Sally-Mike Properties v. Yokum

332 S.E.2d 597, 175 W. Va. 296, 1985 W. Va. LEXIS 597
CourtWest Virginia Supreme Court
DecidedJuly 3, 1985
Docket16407
StatusPublished
Cited by42 cases

This text of 332 S.E.2d 597 (Sally-Mike Properties v. Yokum) is published on Counsel Stack Legal Research, covering West Virginia Supreme Court primary law. Counsel Stack provides free access to over 12 million legal documents including statutes, case law, regulations, and constitutions.

Bluebook
Sally-Mike Properties v. Yokum, 332 S.E.2d 597, 175 W. Va. 296, 1985 W. Va. LEXIS 597 (W. Va. 1985).

Opinion

McGRAW, Justice:

This is an appeal from the Circuit Court of Randolph County involving a petition filed by the appellee, Sally-Mike Properties, a partnership, seeking authority for removal, transfer and reinterment of certain grave markers and human remains contained in a private burial ground located upon property claimed by the appellee. The appellant, Woodrow Yokum, as one of the descendants of persons interred in the private cemetery, responded to the petition below, objecting to the proposed removal and transfer, and further asserting that the appellee did not own the property comprising the burial ground. The circuit court, in an order dated May 2, 1984, concluded that the appellee did own the subject property. Thereafter, the circuit court considered the issue of the propriety of removal and reinterment of the remains located in the burial ground. By a second order, entered June 4, 1984, the circuit court granted the appellee’s request for authority to remove and transfer the remains. Upon the motion of the appellant, the circuit court granted a stay of execution of its final order pending application for appeal. Subsequently, this Court granted the appellant’s petition for appeal, and further ordered a stay of execution of the orders below until the final decision of this Court. Based upon the findings and conclusions which follow, we reverse the decision of the circuit court.

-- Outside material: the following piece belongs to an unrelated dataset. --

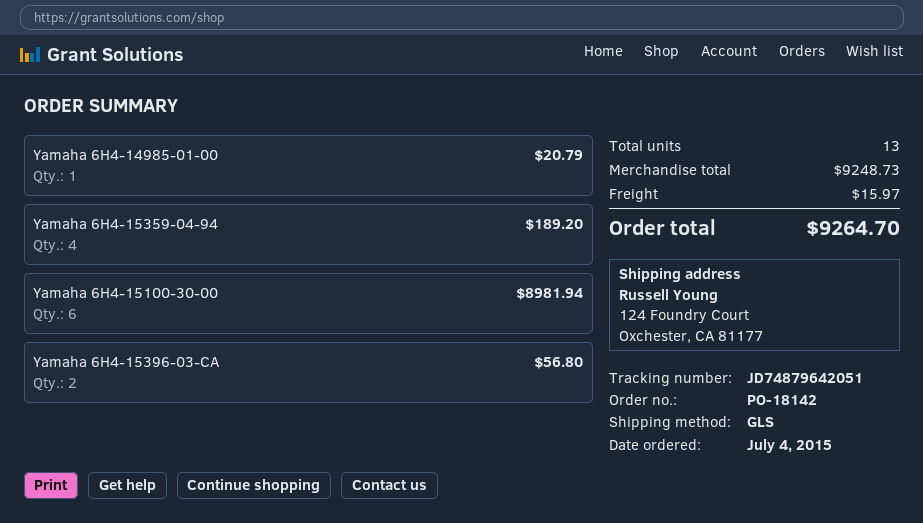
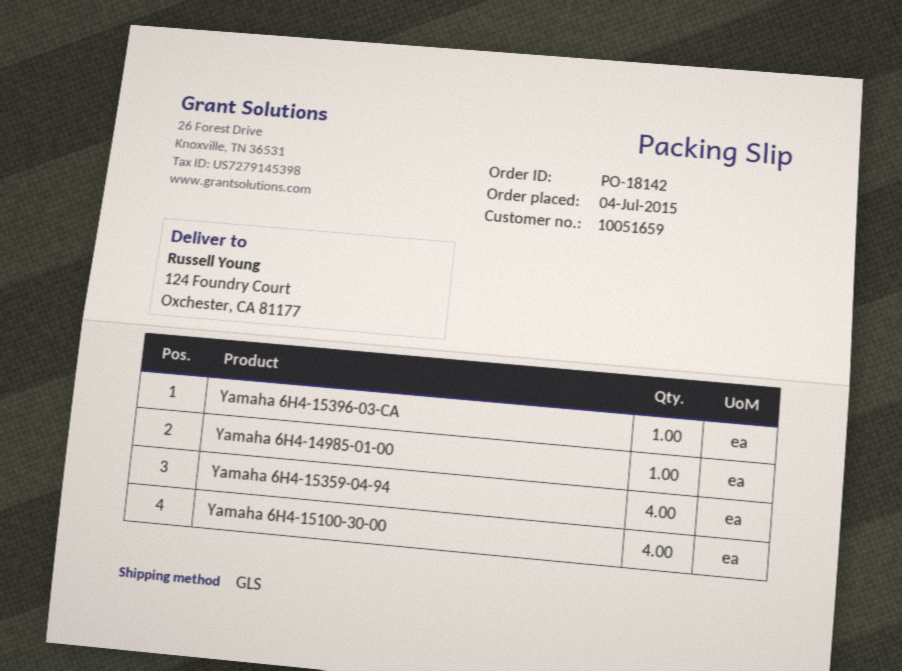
Yamaha 6H4-15100-30-00: 6 -> 4
Yamaha 6H4-15396-03-CA: 2 -> 1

The appellee, Sally-Mike Properties, purchased approximately five acres of real estate south of the city of Elkins, Randolph County, by deed dated December 3, 1982. The burial ground which is the subject of dispute in this appeal is surrounded on three sides by the appellee’s property, with the fourth side adjoining a four-lane highway (U.S. Routes 219 & 250). As a result of excavation activities during the construction of the four-lane highway, and excavation done by former owners of the property purchased by the appellee, the burial ground is presently situated upon a well-defined knoll with an elevation ranging from twelve to twenty feet above the surrounding property.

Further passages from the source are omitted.